De muitas e variadas formas os programas televisivos – sobretudo nos ditos canais abertos – da manhã ou da tarde, diariamente ou ao fim-de-semana, vão seduzindo os telespetadores a entrarem nos ‘concursos’ ou auspiciando conquistar prémios. As operadoras de telecomunicações engordam com tais iniciativas e, pé-ante-pé, as pessoas ‘investem’ aquilo que gastariam nos jogos-de-sorte-e-de-azar… na rua. Isto já para não falar nos casinos virtuais e até noutras roletas bem mais viciadoras.

 – Desde há duas décadas que vimos a assistir, muitas vezes de forma quase-acrítica, a programas pretensamente de entretenimento, onde se vai espiolhando a vida dos outros. Sobretudo os dois canais comerciais têm andado em disputa de qual é a reprodução por cá do que mais baixo se importa – qual enlatado de má qualidade – para durante meses ‘prenderem’ os seus espetadores, os anunciantes e, numa palavra, um público sem critérios nem valores… que não sejam os dislates dos concorrentes, as tropelias dos incautos ou mesmo a baixeza moral dos (pretensos) mais ousados.

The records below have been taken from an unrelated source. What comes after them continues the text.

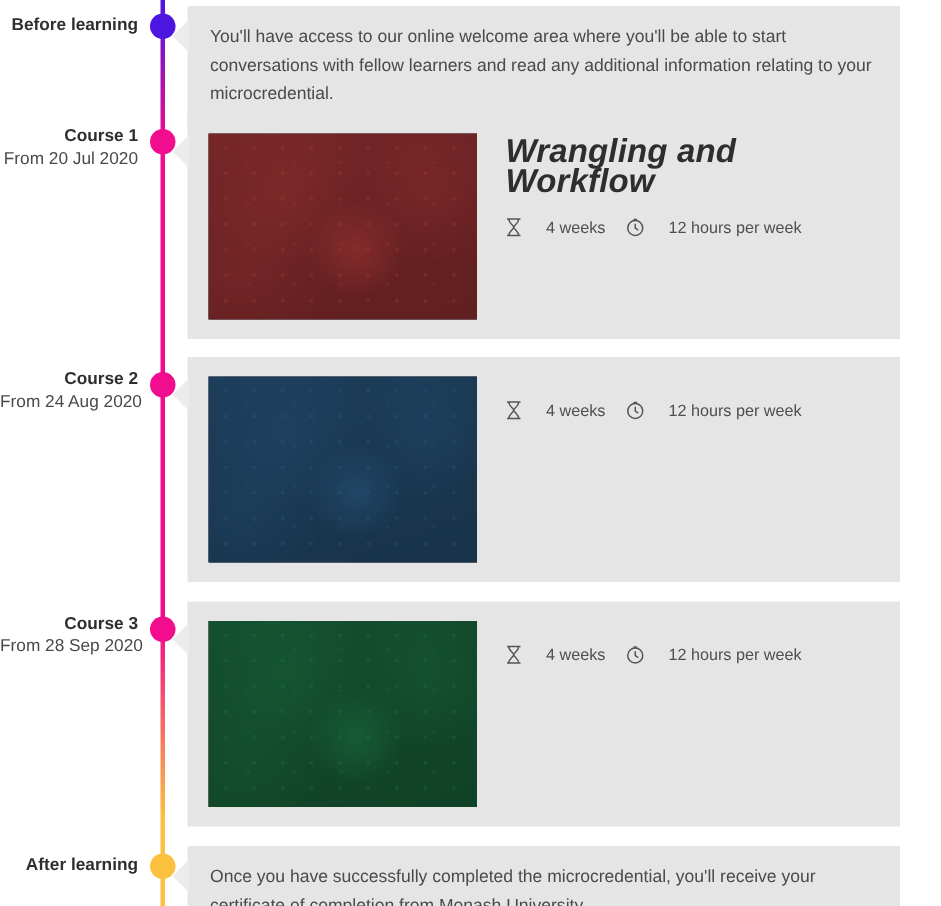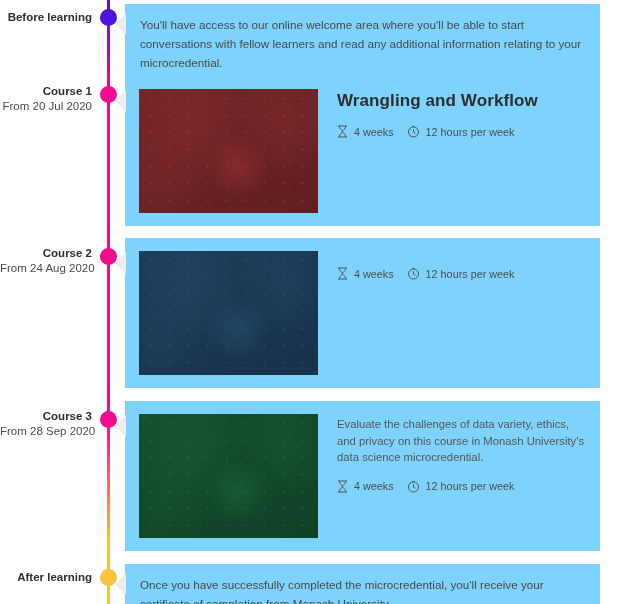"You'll have access to our" .card { background: #7dd3fc -> #e5e5e5 }
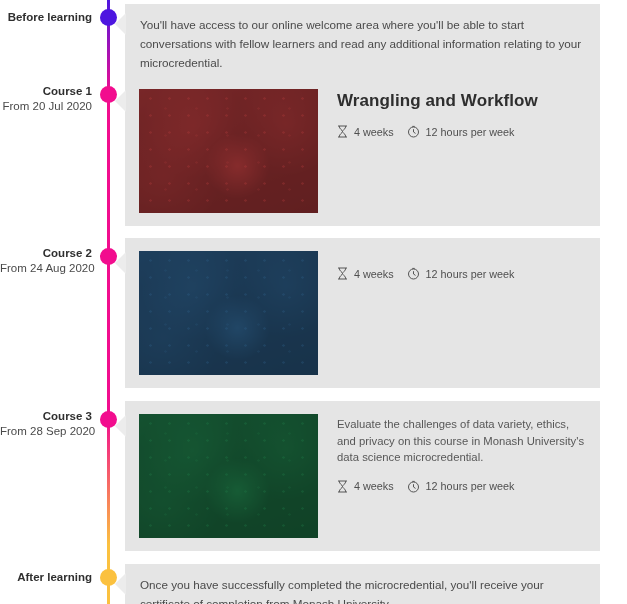"Wrangling and Workflow" .course-title { font-size: 17px -> 22px; font-style: none -> italic }
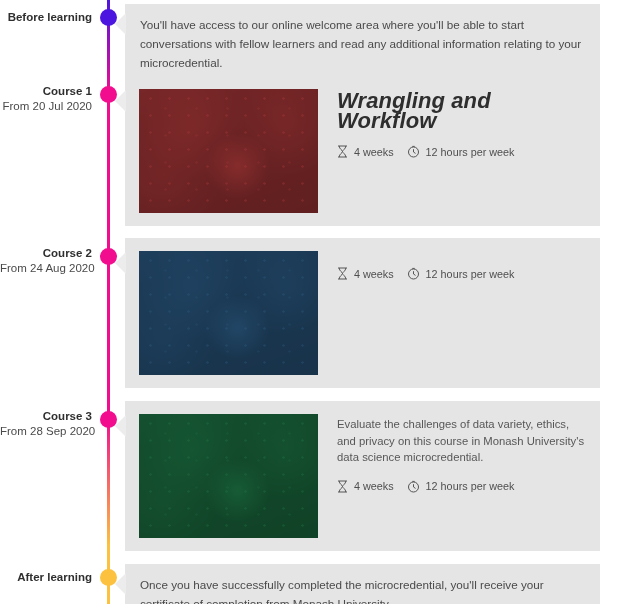"4 weeks" .meta-item { align-items: center -> flex-end; gap: 6px -> 16px }
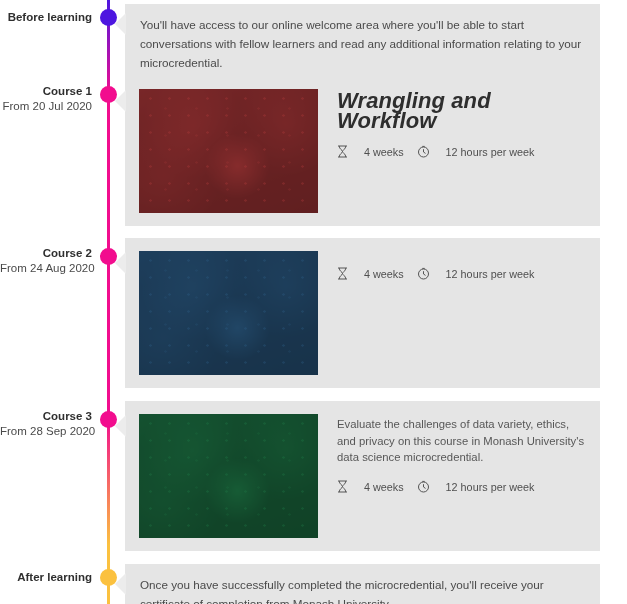"Evaluate the challenges of data" p.course-desc { html: <p>Evaluate the challenges of data variety, ethics, and privacy on this course in Monash University's data science microcredential.</p> -> none }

Entretanto, foi-se apurando isso que, em tempos e com termos mais ruralistas, se chamava ‘espreitar pelo buraco da fechadura’. Agora são as designadas ‘redes sociais’ que fazem esse indiscreto papel. Com maior ou menor regularidade e/ou conhecimento as pessoas tentam saber da vida alheia.

Em círculos mais pequenos sempre houver a intromissão e a maledicência de uns para com os outros. Espaços havia onde era propício e quase-fatídico falar ou ser falado: o lavadouro da aldeia; a soleira da porta, em especial ao sol ou à sombra, conforme a época; a taberna, a tasca ou o café; o adro da igreja ou mesmo certos espaços acrescentados… onde, quantas vezes, se desenterravam mortos e se sepultavam vivos, numa cultura de proximidade, que antes era de conflitualidade…latente ou explícita.

 – Se há quem pretenda ser discreto e passar o mais possível desapercebido, outros como que cultivam o seu contrário, dando tudo o que podem – por vezes é bastante pouco e irrisório – para serem falados, nem que seja pelas piores razões. Admira-me que ainda haja pessoas que submetem àqueles concursos-de-vida-a-descoberto, denunciando-se e sendo denunciados mais pelas fraquezas, banalidades e lacunas do que pela coisas boas, aceitáveis e de bom senso.

Embora cada pessoa procure vivenciar o que lhe faz estar bem enquadrado no meio em que vive, torna-se essencial saber o que se deve dizer ou calar, mostrar ou encobrir, dar a conhecer ou fazer mistério. Deixo neste sentido uma citação bíblica: «tudo tem o seu tempo determinado e há tempo para todo o propósito debaixo do céu. Há tempo de nascer e tempo de morrer; tempo de plantar e tempo de arrancar o que se plantou; tempo de matar e tempo de curar; tempo de derrubar e tempo de edificar; tempo de chorar e tempo de rir; tempo de se lamentar e tempo de dançar; tempo de atirar pedras e tempo de as ajuntar; tempo de abraçar e tempo de afastar o abraço; tempo de procurar e tempo de perder; tempo de guardar, e tempo de lançar fora; tempo de rasgar e tempo de coser; tempo de estar calado e tempo de falar; tempo de amar e tempo de odiar; tempo para  guerra e tempo para a paz» (Ql 3,1-8). Aprendamos a viver o nosso tempo!